- [Your task] Your answer should hold exactly the lines below from the line with "html: <span>名称等</span> ->" through the line with "text-align: right ->", both included, and no pictures at all.

- [Source information]
..........

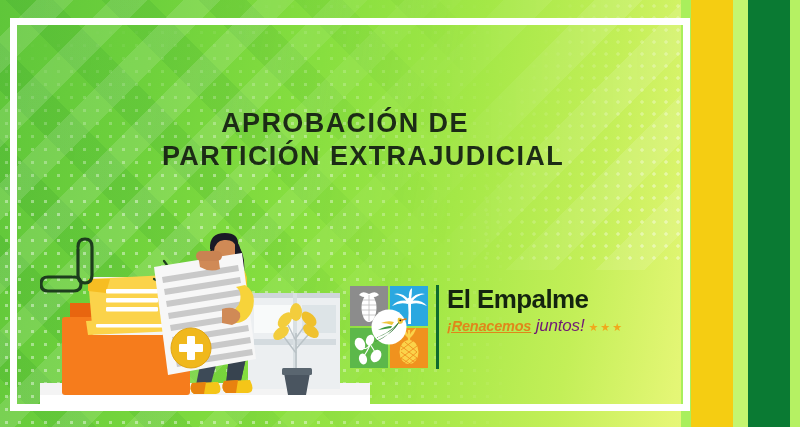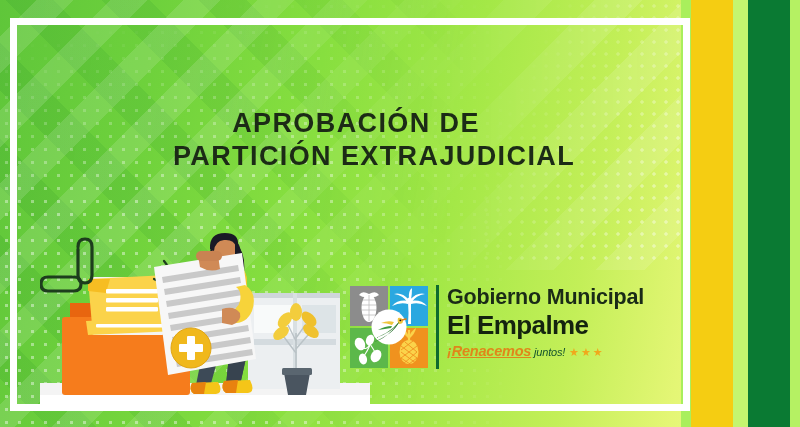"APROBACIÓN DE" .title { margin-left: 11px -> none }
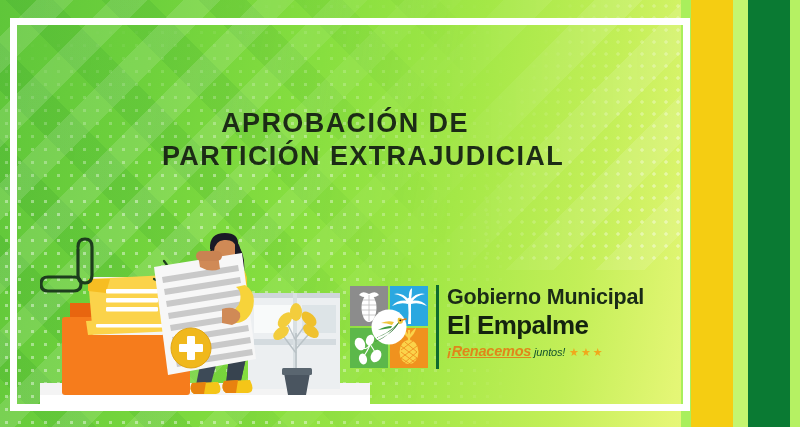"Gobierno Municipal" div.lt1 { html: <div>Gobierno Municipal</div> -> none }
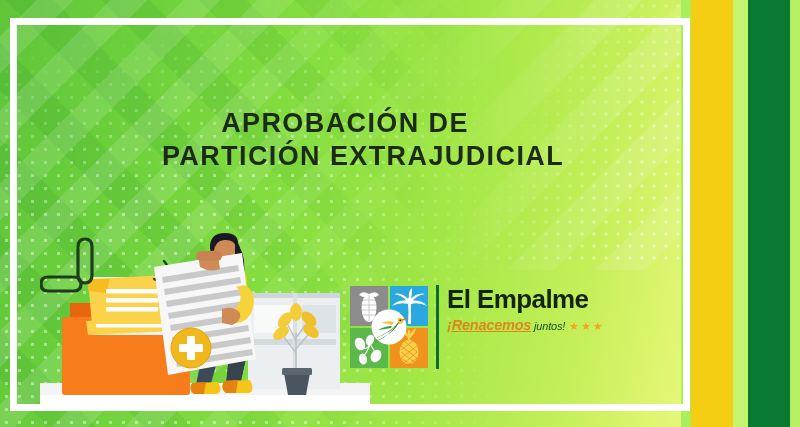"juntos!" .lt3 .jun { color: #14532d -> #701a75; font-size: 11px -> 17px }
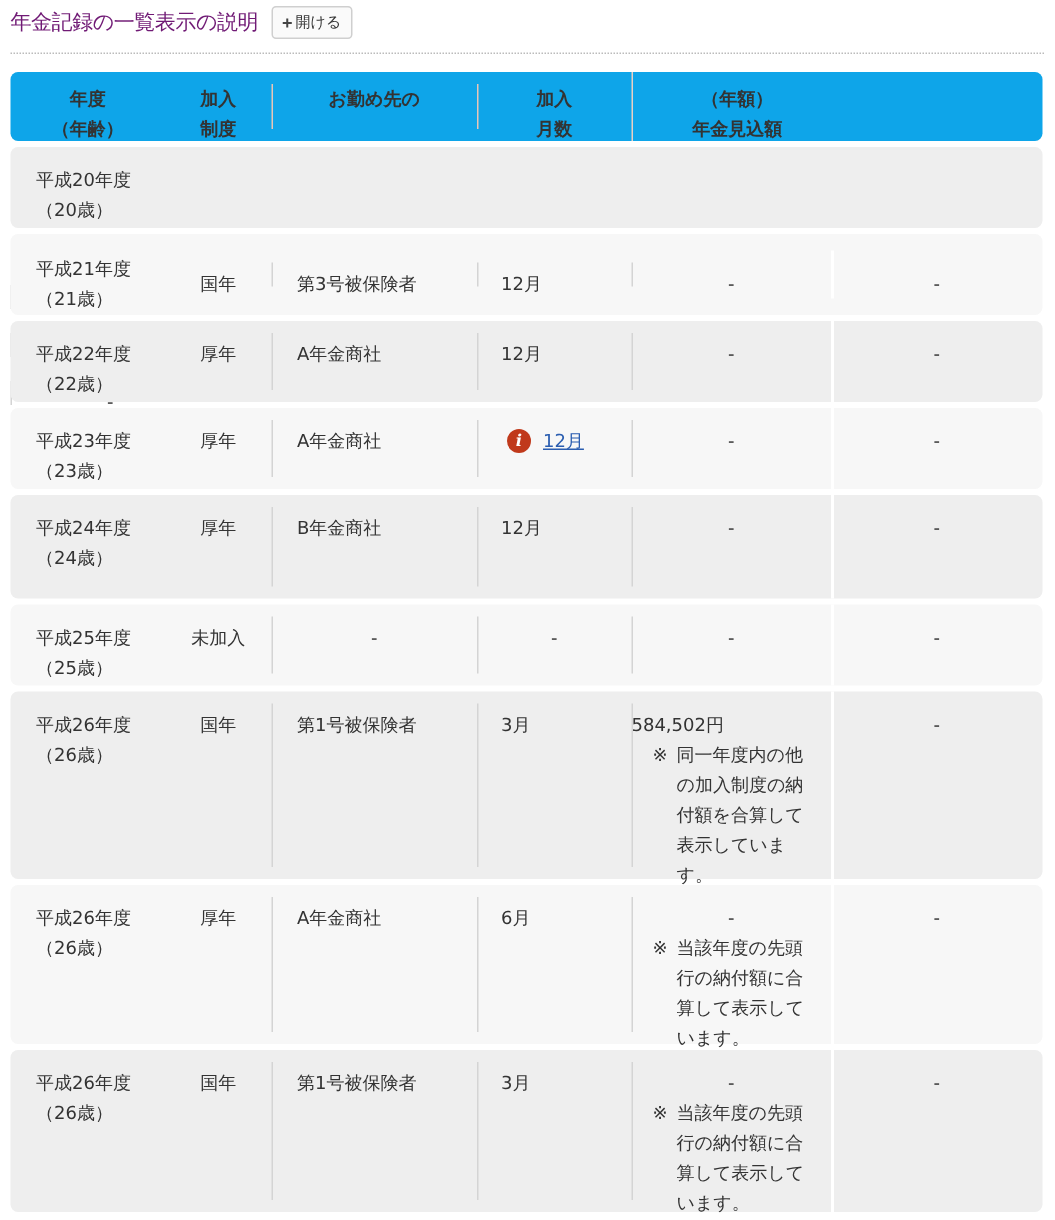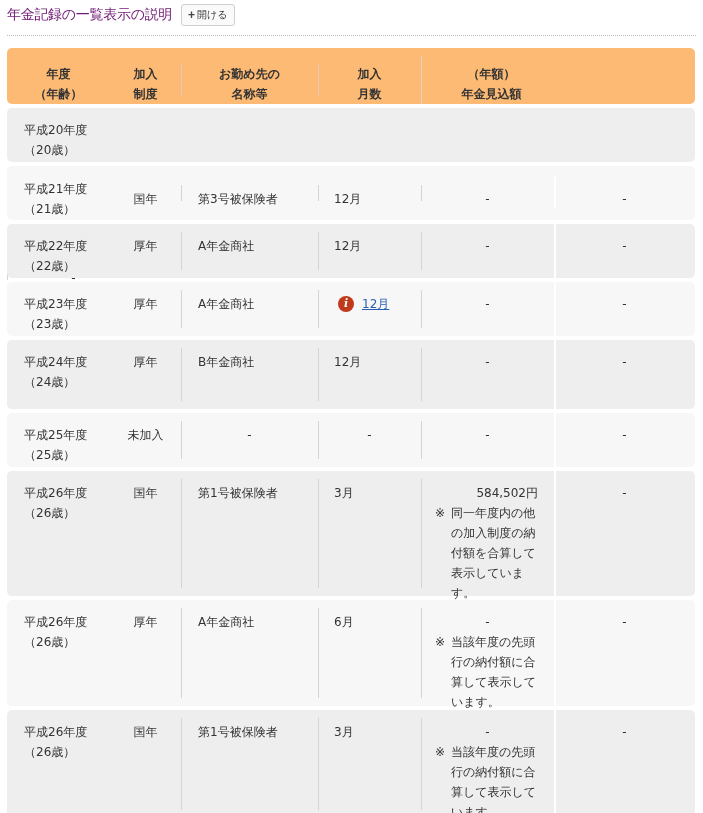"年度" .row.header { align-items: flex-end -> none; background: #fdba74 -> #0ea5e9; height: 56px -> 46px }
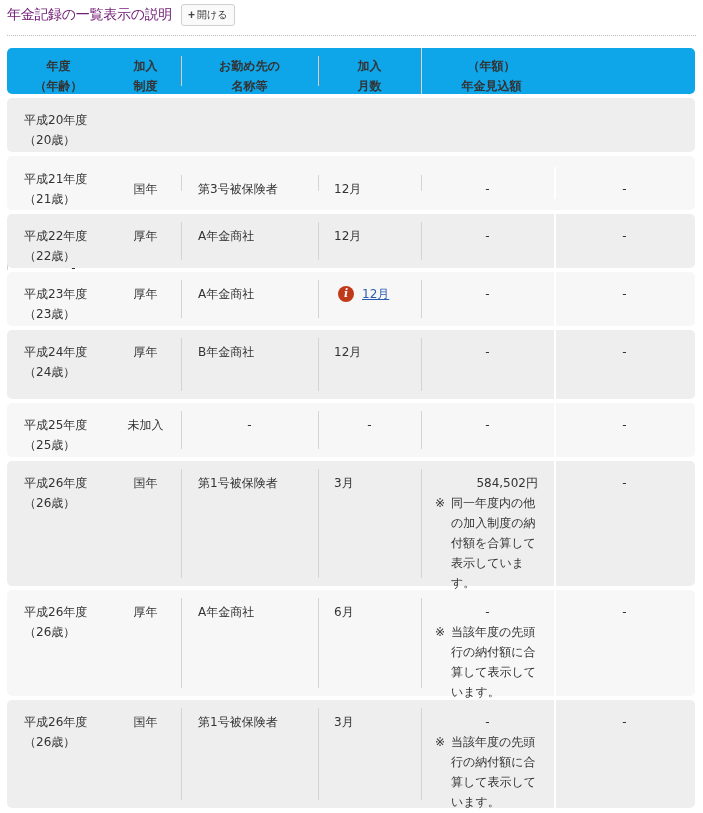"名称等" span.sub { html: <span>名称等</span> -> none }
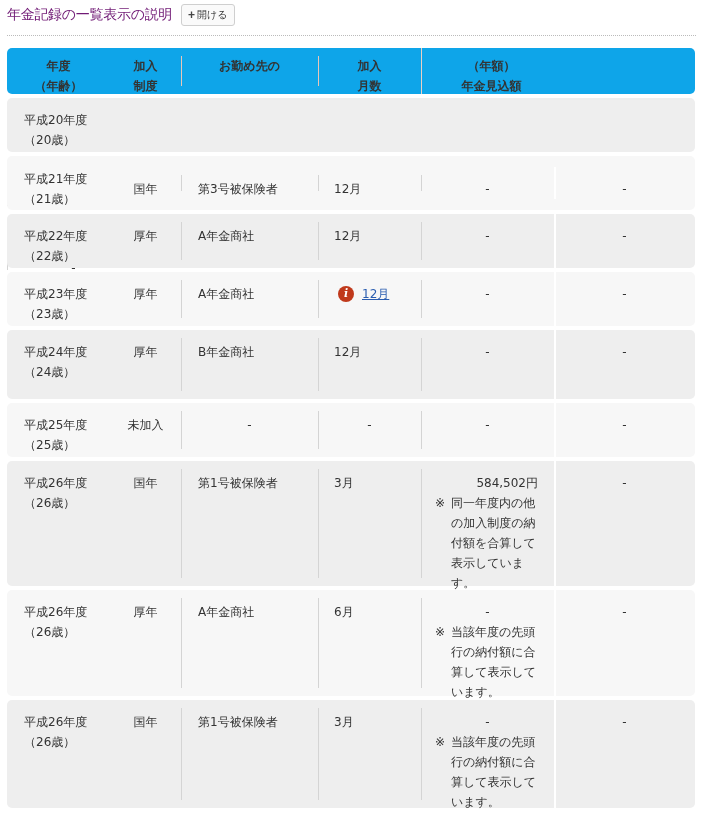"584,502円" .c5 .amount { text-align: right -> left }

..........

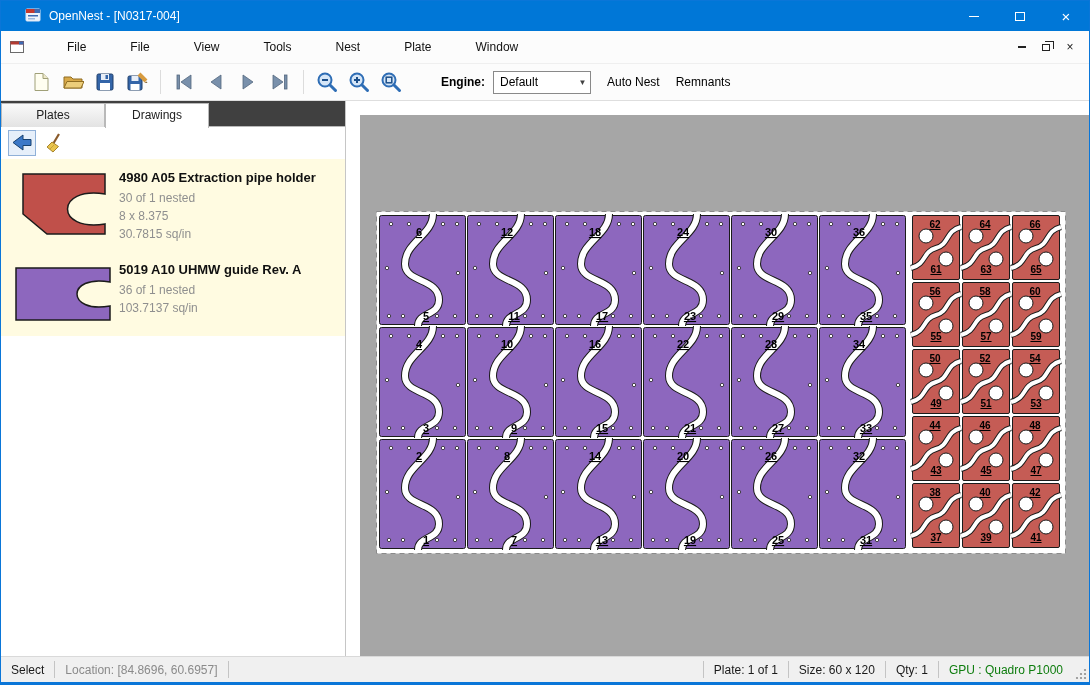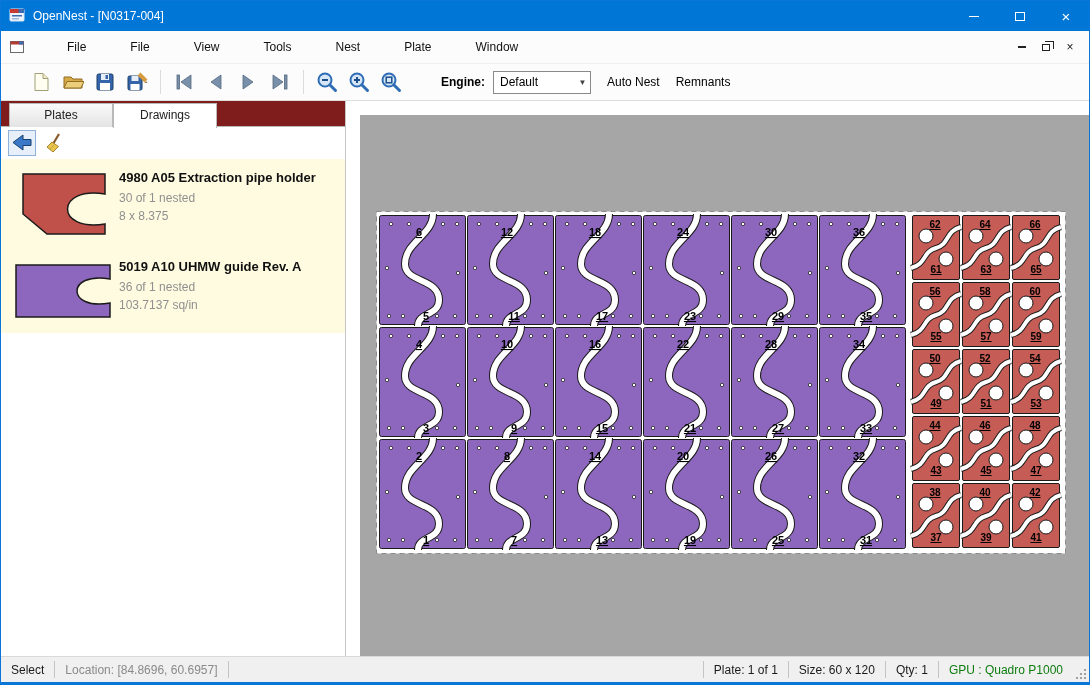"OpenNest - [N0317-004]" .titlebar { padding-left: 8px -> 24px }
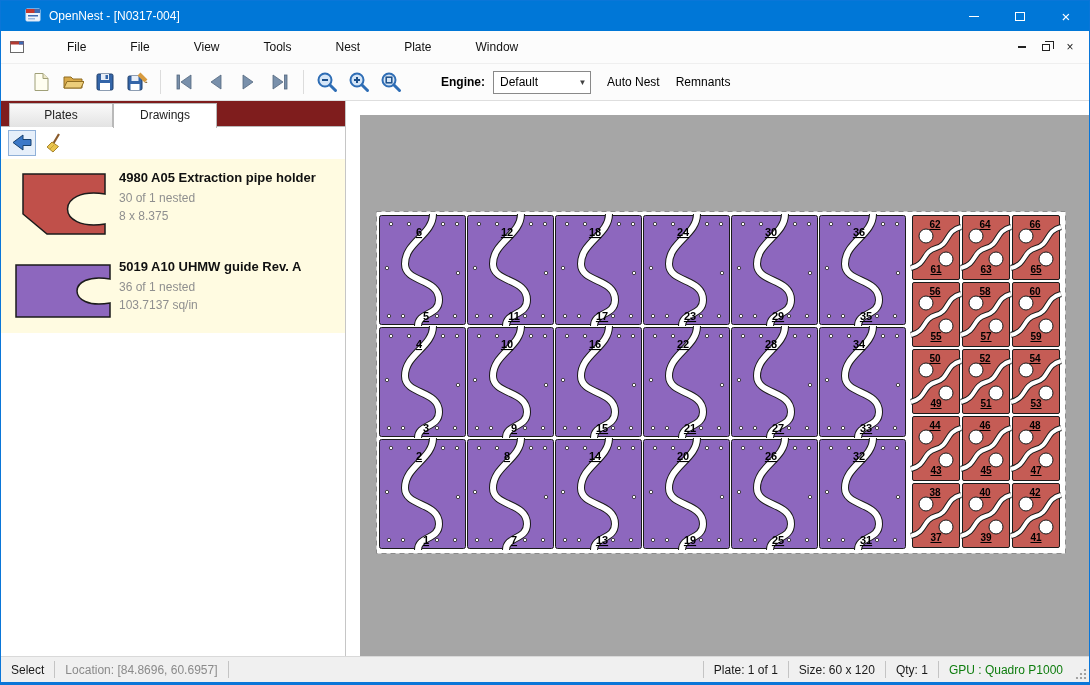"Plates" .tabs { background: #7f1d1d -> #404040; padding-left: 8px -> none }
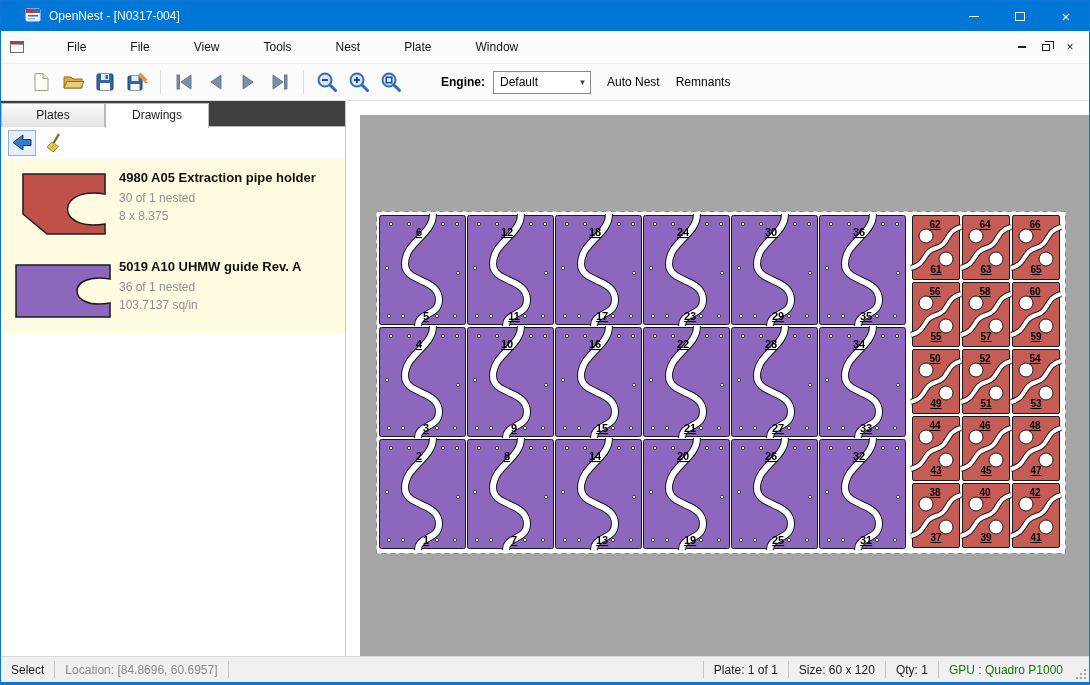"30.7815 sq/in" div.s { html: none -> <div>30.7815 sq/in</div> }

..........

- [Result]
"名称等" span.sub { html: <span>名称等</span> -> none }
"584,502円" .c5 .amount { text-align: right -> left }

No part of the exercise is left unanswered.